A Germanium electron configurations paper –

Updated Feb. 2, 2018 11:58:31By Joe Miller, Fox News’ senior vice president and general counselThe electron configurations in the paper are based on the information that the electron configuration has been tested and found to work.

It is the most reliable way to design a new electron configuration that is compatible with existing electron configurations.

This is why the authors chose to test the electron configurations with a new generation of the Germanium-based electron devices.

Electrons are made of protons and neutrons, with the protons being charged and neutons neutral.

The protons have a mass of about 0.7 times that of the neutrons and have a spin of about 1.6 degrees.

They have a radius of about one-tenth of a meter and a mass density of about 15 electron volts per cubic centimeter.

The neutrons are charged particles of the same type that are also made of particles.

It takes about a trillion electron volts to get one electron from one neutron to the other.

To test a new design, the authors had to make a small test electron with a standard electron configuration.

Then, they turned on the electron to see how well it would work.

The electron had to be turned off for about 20 minutes to see if it worked as expected.

The results were very promising, said Dr.
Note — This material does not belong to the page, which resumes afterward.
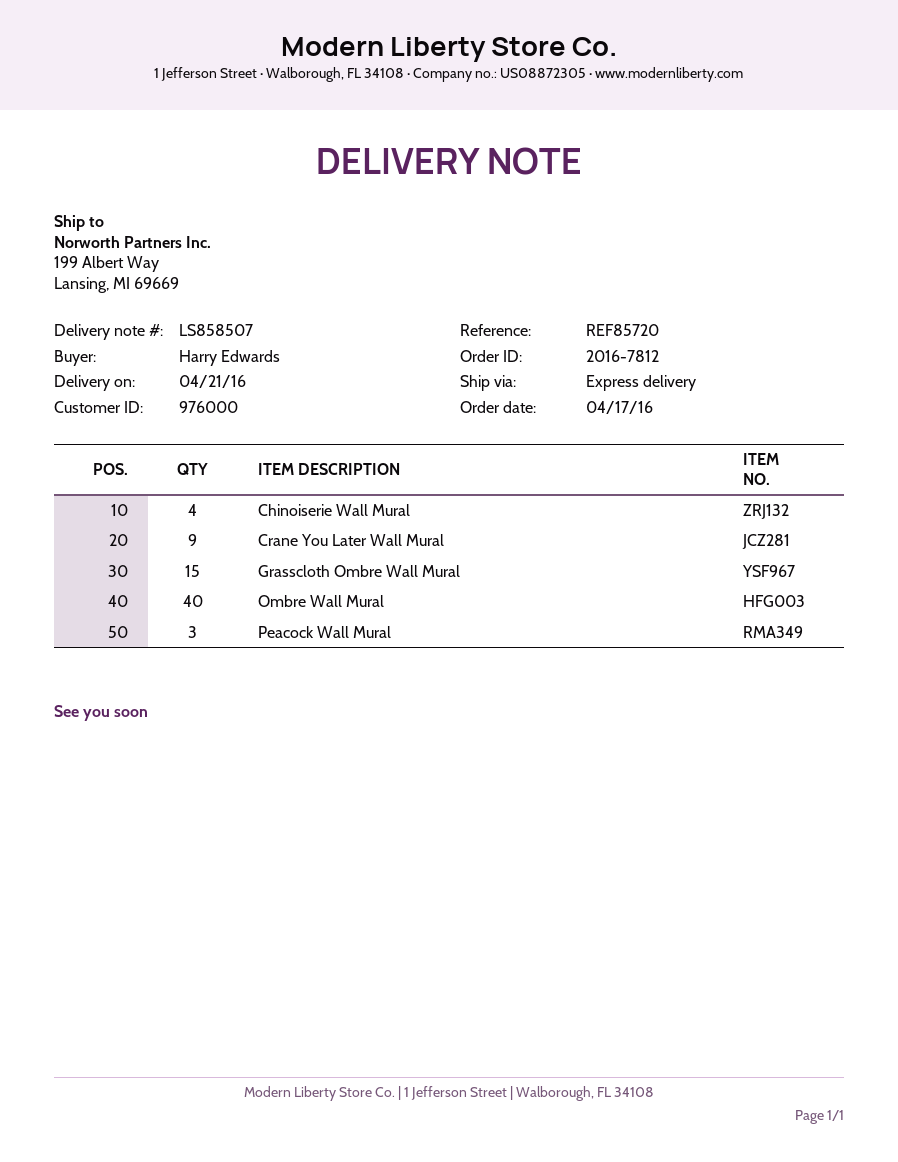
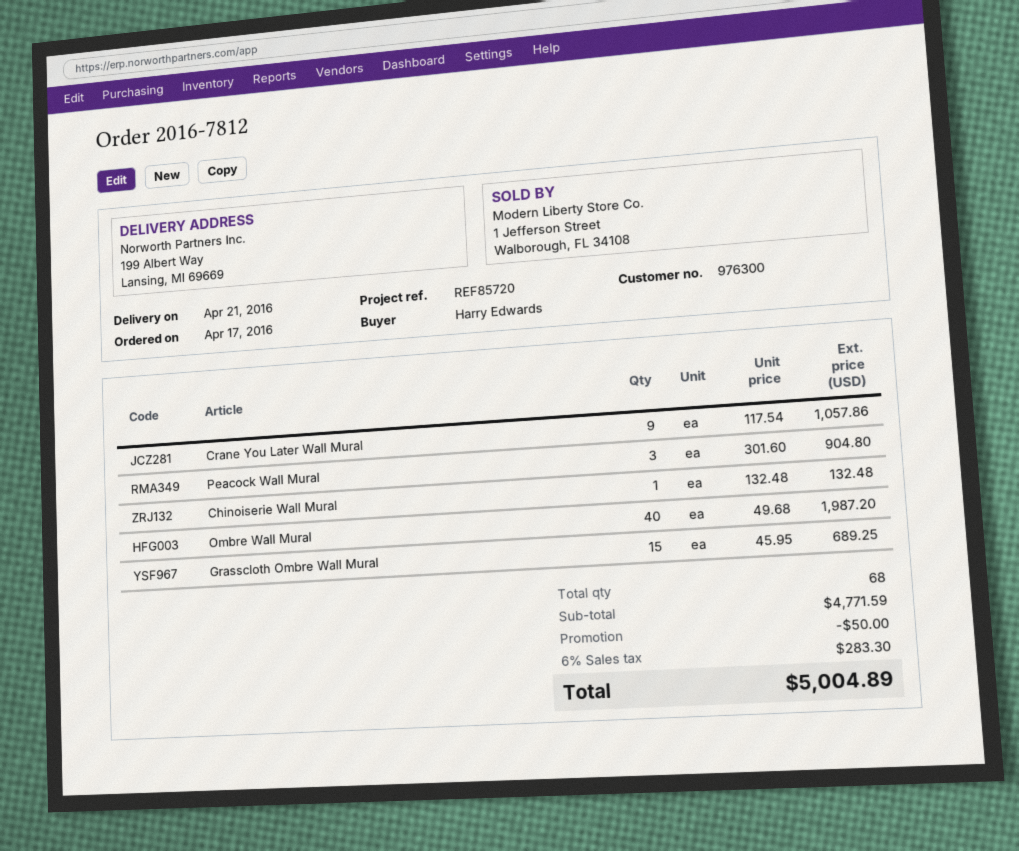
customer number: 976000 -> 976300
Chinoiserie Wall Mural: 4 -> 1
Markus Jäger, who conducted the work and is a senior scientist with the German Institute for Physics in Berlin.

He said it was “a very successful experiment.”

“It shows that the process can be used to develop a new and more accurate design,” Jägers told FoxNews.com.

The paper was published in the journal Applied Physics Letters, which is based at the University of Vienna.

The Germanium Electron Devices and Materials Society is the governing body for the Germanic Society for the Study of High Energy Physics.

It oversees the development of Germanium devices, the highest-energy electrons used in computers and semiconductors.

Germanium has been a key ingredient in high-energy physics for centuries.

In the early 20th century, physicists discovered that it had a very low energy and mass, which made it perfect for conducting high-temperature nuclear reactions.

It’s the second-most abundant element in the earths crust.

Germania also has a very strong magnetic field, which helps it to resist the force of cosmic rays.

But because of the nature of the magnetic field in the Earth, it can affect our weather patterns and also our everyday life.

The scientists who made the paper, based at Würzburg University in Germany, used new research that is being developed by the German Electron Device Society, which was established in 2005.

The group is working to develop more advanced electron devices that can withstand the effects of cosmic radiation and the environment.

Jäger said that in the future, the German group may want to look into designing new devices that use Germanium instead of iron.

The electron design used in the new study was not as well-suited to work in a vacuum, because it required the device to be able to withstand a lot of charge and could not work in vacuum.

That’s why the scientists decided to use a device that was more stable.

The researchers also decided to add a high-performance device to their experiment that can work in both a vacuum and in the presence of charged particles.

The device, known as a baryon ionic-electron device, has the potential to be used for very high-density quantum computers, which are the computers that run on the magnetic fields of superconducting magnets.